*** Extracted records Section Begins ***
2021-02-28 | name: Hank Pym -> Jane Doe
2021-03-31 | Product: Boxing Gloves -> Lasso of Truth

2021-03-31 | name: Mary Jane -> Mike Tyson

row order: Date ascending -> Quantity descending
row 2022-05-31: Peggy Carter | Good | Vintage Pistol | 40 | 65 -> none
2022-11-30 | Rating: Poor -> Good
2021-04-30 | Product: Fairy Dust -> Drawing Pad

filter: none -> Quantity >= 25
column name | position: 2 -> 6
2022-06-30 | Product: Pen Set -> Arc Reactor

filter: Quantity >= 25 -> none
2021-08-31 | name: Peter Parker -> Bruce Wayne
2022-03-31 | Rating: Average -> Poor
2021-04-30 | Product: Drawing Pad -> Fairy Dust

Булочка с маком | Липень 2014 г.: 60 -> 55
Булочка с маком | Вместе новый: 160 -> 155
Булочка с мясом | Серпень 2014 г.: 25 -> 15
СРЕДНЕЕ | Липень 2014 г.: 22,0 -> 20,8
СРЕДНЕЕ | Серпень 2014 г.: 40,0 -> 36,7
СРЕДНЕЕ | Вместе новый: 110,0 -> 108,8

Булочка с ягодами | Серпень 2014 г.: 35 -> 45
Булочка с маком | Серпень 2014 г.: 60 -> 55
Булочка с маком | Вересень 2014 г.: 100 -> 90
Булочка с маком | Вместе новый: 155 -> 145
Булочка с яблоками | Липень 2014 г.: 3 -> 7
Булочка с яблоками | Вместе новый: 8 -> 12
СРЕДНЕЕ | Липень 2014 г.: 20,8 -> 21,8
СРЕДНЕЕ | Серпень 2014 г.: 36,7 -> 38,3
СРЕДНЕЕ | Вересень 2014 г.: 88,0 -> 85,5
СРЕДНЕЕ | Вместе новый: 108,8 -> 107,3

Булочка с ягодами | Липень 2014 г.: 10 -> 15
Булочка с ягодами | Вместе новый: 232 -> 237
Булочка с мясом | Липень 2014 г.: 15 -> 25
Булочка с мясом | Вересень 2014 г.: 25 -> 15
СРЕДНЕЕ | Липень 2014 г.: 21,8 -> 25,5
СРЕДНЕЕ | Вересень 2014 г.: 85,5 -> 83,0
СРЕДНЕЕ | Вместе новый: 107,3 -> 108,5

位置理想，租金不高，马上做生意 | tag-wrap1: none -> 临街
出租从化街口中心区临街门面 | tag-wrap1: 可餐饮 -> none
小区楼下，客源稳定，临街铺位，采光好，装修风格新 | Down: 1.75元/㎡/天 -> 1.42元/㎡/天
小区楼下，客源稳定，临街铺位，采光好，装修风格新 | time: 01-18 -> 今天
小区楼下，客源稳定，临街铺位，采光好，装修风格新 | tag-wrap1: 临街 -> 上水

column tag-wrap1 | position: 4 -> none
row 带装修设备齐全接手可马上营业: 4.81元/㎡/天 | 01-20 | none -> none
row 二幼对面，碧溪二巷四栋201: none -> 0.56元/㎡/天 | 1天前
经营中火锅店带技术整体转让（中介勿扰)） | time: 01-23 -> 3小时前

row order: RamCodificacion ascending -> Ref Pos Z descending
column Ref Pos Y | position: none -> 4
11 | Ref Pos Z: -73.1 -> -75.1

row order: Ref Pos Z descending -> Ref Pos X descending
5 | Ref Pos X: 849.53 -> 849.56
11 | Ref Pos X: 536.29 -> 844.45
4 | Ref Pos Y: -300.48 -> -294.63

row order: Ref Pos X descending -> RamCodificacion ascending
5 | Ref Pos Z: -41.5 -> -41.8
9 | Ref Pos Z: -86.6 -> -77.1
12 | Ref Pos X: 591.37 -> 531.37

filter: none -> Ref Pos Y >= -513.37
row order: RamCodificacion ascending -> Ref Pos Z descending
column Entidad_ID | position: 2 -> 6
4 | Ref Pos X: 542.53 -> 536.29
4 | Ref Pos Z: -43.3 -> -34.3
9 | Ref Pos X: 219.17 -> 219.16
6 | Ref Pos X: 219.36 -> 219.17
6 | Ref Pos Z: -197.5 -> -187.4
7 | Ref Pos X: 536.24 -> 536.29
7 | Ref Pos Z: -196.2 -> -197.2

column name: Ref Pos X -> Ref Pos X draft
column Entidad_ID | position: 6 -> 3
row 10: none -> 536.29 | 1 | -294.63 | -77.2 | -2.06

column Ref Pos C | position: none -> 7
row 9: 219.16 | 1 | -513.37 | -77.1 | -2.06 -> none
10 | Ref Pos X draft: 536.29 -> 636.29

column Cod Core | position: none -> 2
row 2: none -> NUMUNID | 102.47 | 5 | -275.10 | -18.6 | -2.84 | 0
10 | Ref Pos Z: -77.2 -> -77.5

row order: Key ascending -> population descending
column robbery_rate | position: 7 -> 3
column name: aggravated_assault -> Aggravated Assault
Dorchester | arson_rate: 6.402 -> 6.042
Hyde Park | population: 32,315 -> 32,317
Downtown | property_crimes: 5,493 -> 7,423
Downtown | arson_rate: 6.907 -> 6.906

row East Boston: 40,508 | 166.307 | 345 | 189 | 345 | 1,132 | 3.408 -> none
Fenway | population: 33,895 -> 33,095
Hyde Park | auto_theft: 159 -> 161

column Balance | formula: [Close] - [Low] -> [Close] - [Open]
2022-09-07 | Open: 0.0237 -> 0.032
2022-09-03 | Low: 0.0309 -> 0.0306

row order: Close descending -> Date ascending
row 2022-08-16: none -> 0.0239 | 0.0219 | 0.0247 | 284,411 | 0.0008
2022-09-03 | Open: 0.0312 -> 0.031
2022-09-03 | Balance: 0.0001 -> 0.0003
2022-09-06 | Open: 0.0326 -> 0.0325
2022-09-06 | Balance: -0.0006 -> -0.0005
*** Extracted records Section Ends ***
Aim of the exercise -> Go through the entries above and copy each line with "filter" in it.

Task answer ->
filter: none -> Quantity >= 25
filter: Quantity >= 25 -> none
filter: none -> Ref Pos Y >= -513.37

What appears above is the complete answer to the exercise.